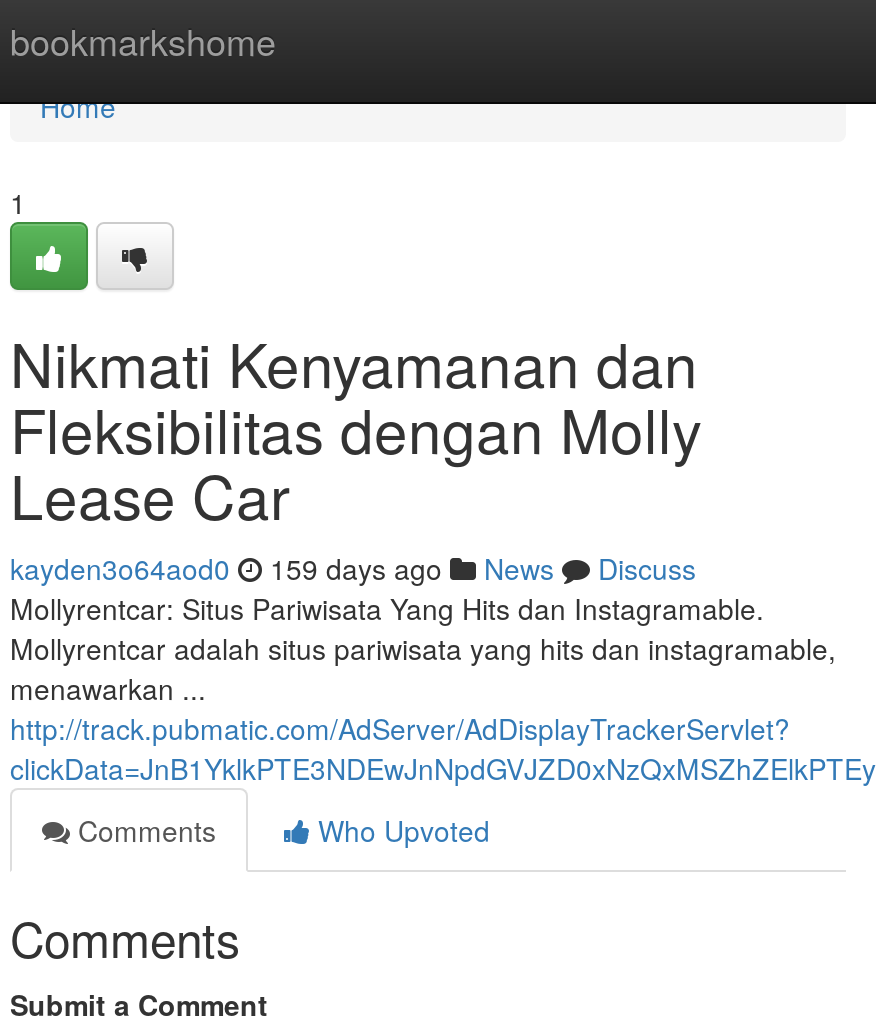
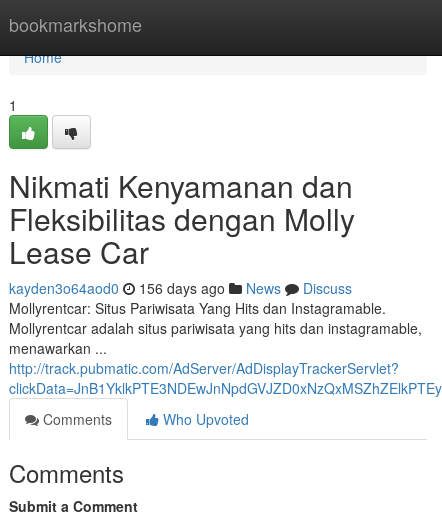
- kayden3o64aod0 159 days ago News Discuss
+ kayden3o64aod0 156 days ago News Discuss
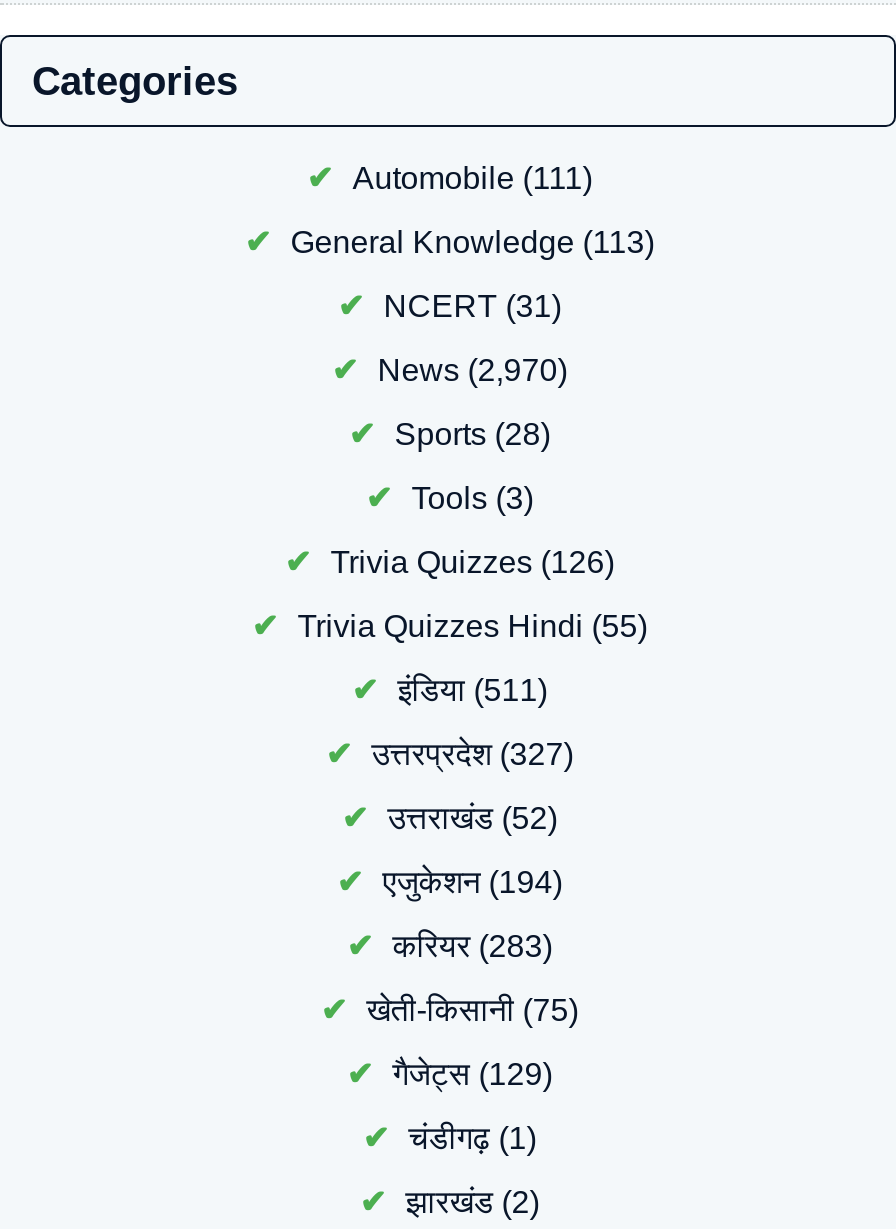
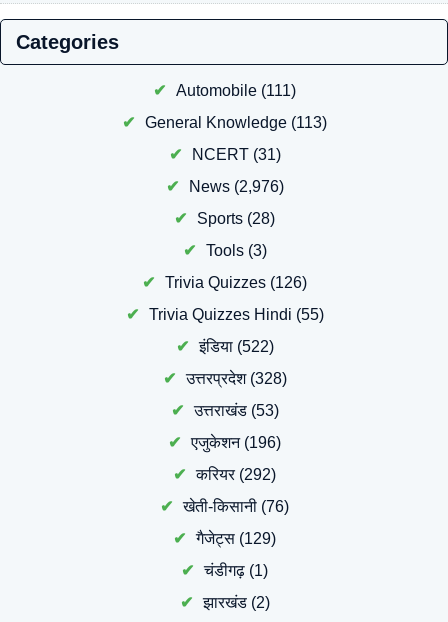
- News (2,970)
+ News (2,976)

- इंडिया (511)
+ इंडिया (522)

- उत्तरप्रदेश (327)
+ उत्तरप्रदेश (328)

- उत्तराखंड (52)
+ उत्तराखंड (53)

- एजुकेशन (194)
+ एजुकेशन (196)

- करियर (283)
+ करियर (292)

- खेती-किसानी (75)
+ खेती-किसानी (76)
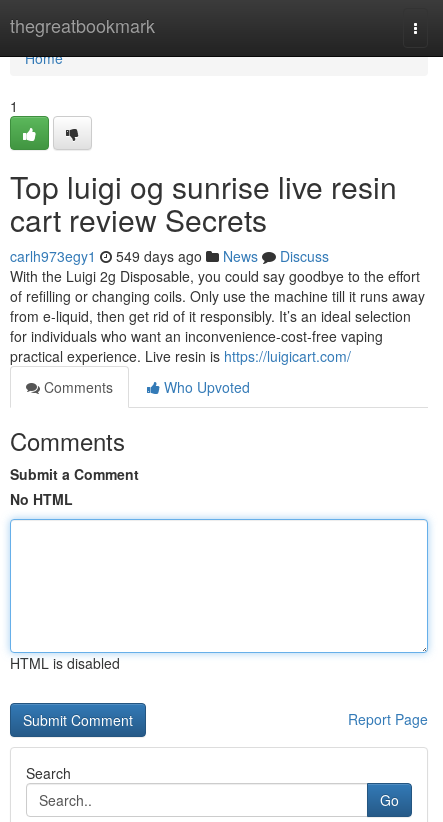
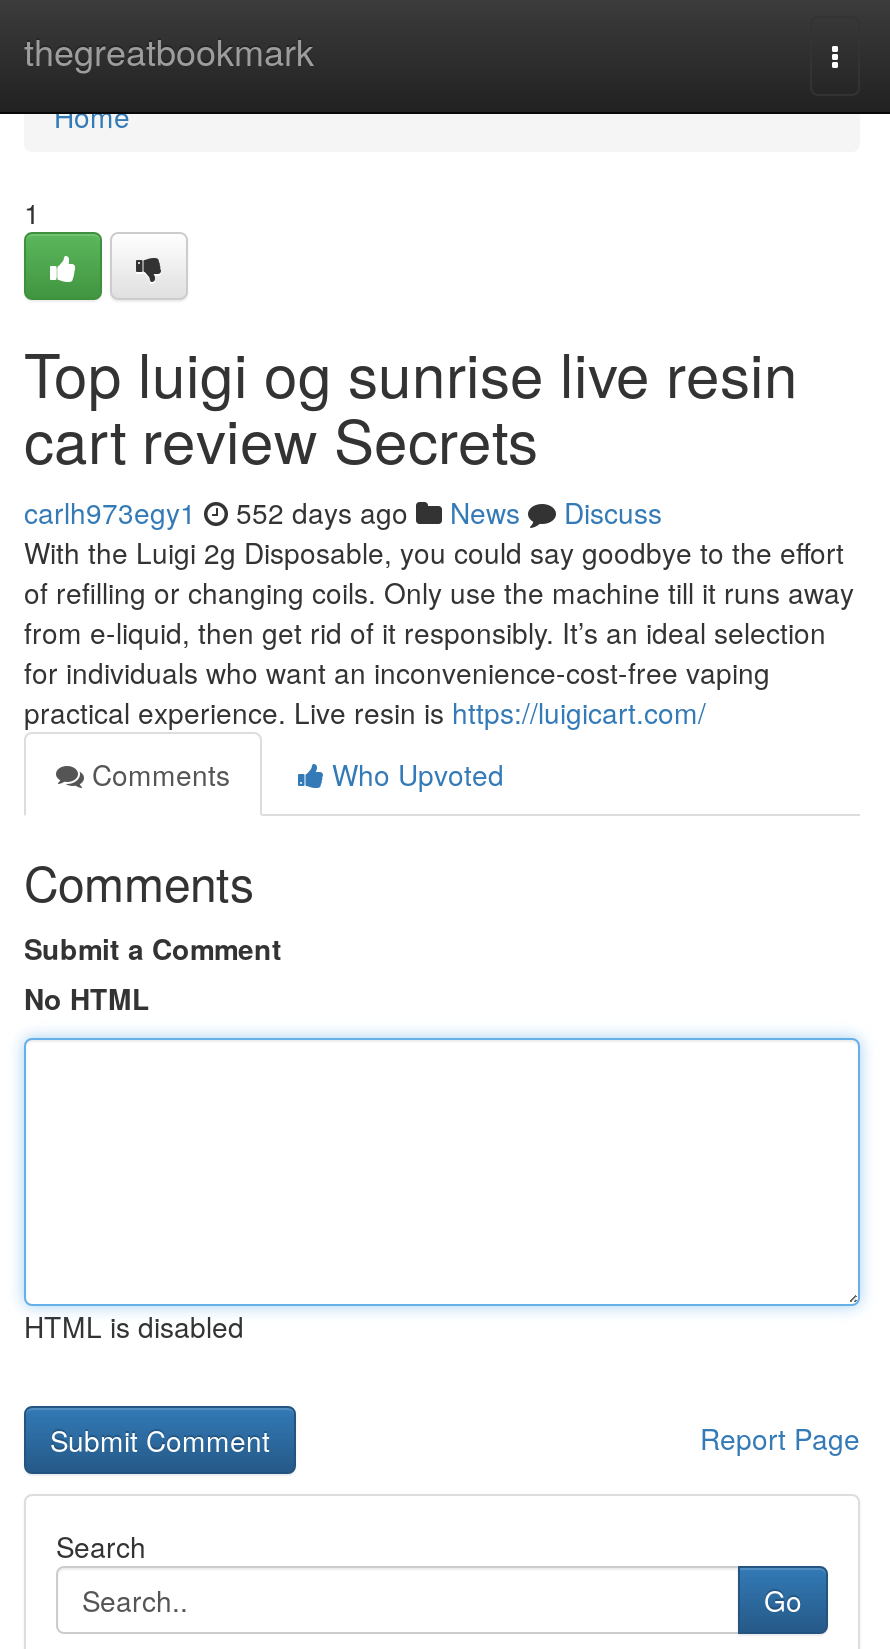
- carlh973egy1 549 days ago News Discuss
+ carlh973egy1 552 days ago News Discuss
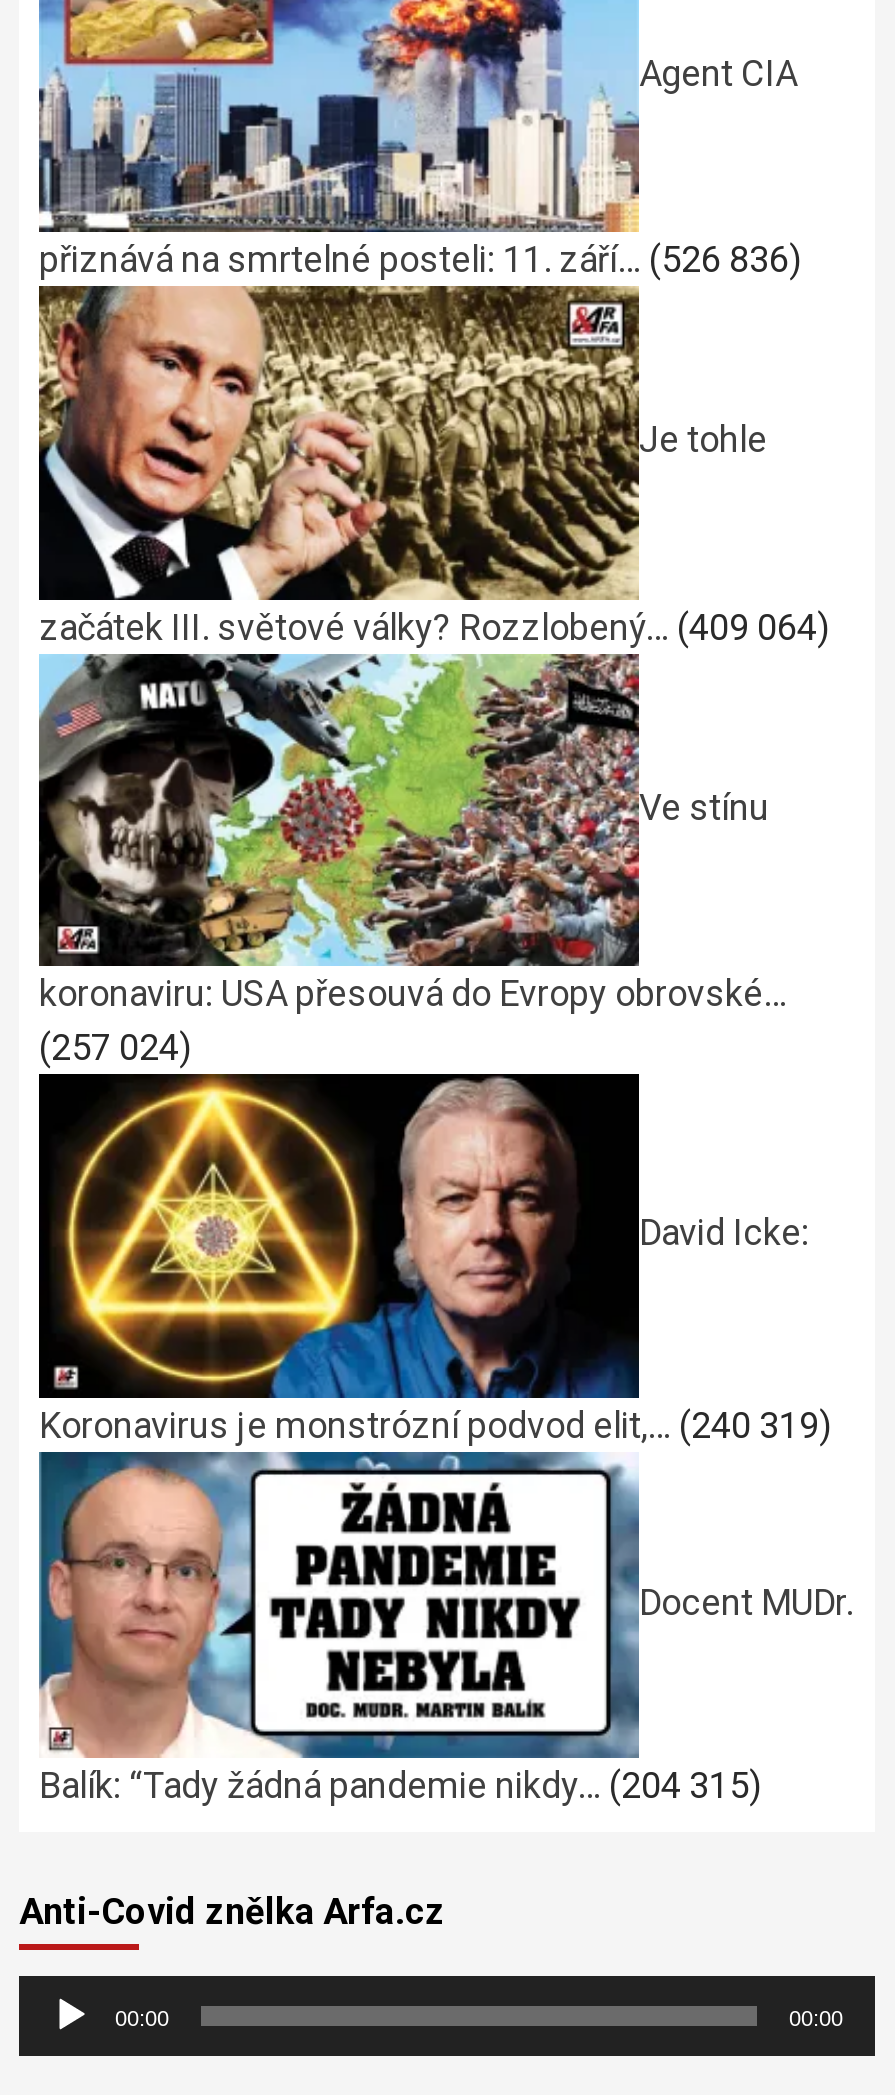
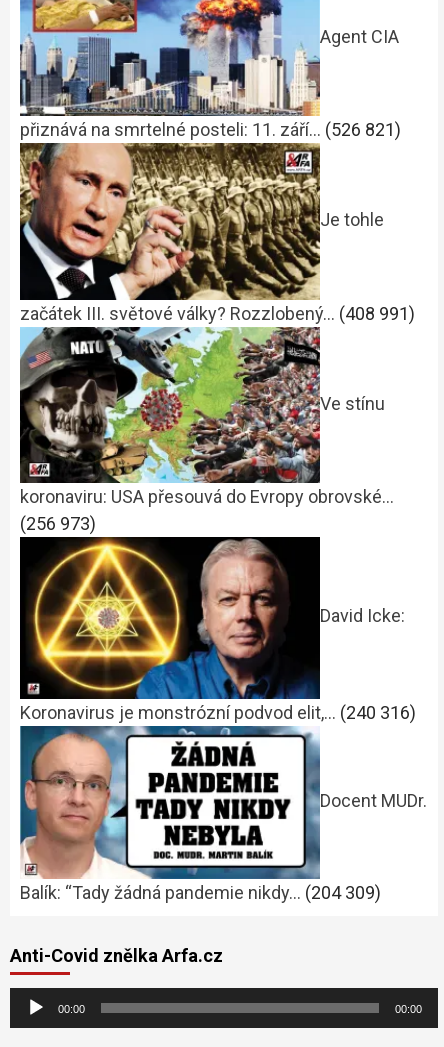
- přiznává na smrtelné posteli: 11. září… (526 836)
+ přiznává na smrtelné posteli: 11. září… (526 821)

- začátek III. světové války? Rozzlobený… (409 064)
+ začátek III. světové války? Rozzlobený… (408 991)

- (257 024)
+ (256 973)

- Koronavirus je monstrózní podvod elit,… (240 319)
+ Koronavirus je monstrózní podvod elit,… (240 316)

- Balík: “Tady žádná pandemie nikdy… (204 315)
+ Balík: “Tady žádná pandemie nikdy… (204 309)
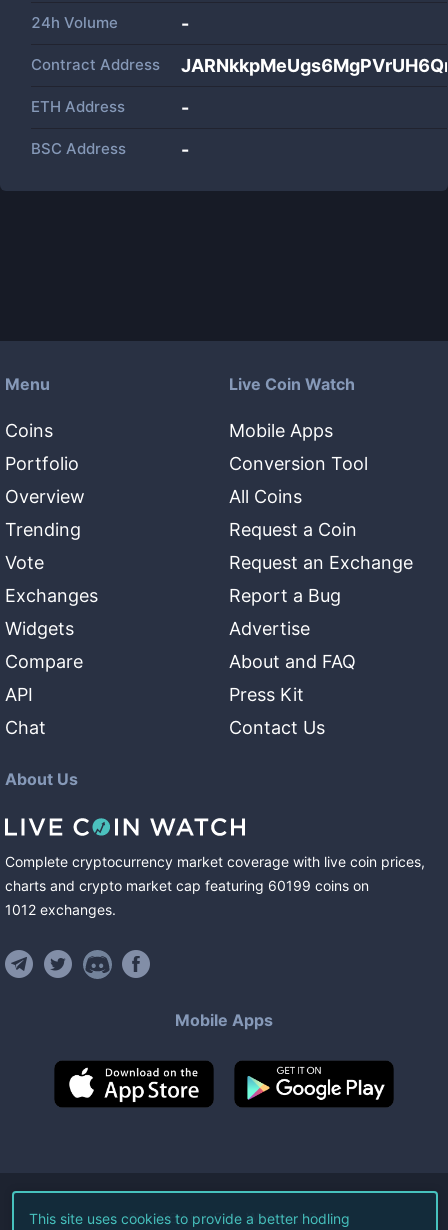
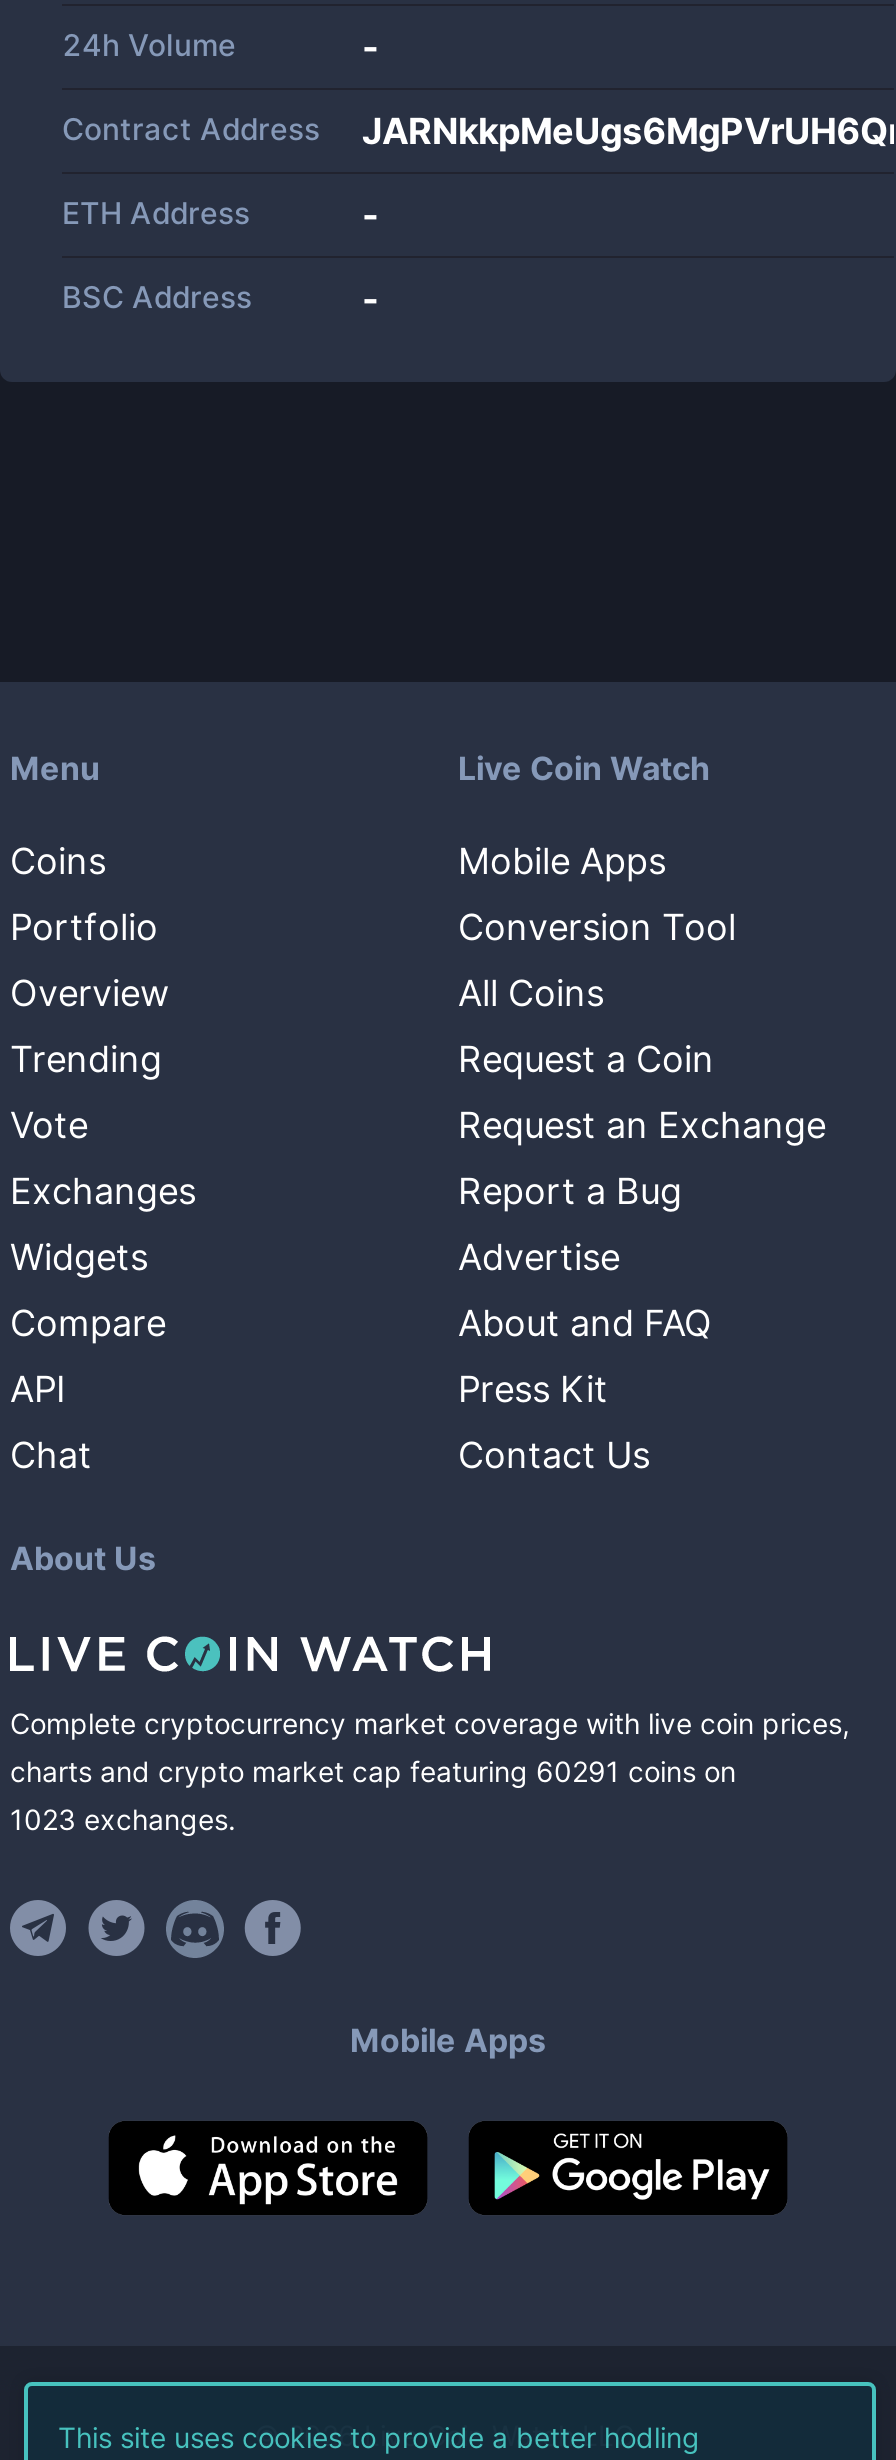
- charts and crypto market cap featuring 60199 coins on
+ charts and crypto market cap featuring 60291 coins on

- 1012 exchanges.
+ 1023 exchanges.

——

What needs to be done: Where in the records above does the word "elit" appear? Copy each line that holds it.

Exercise solution:
- Koronavirus je monstrózní podvod elit,… (240 319)
+ Koronavirus je monstrózní podvod elit,… (240 316)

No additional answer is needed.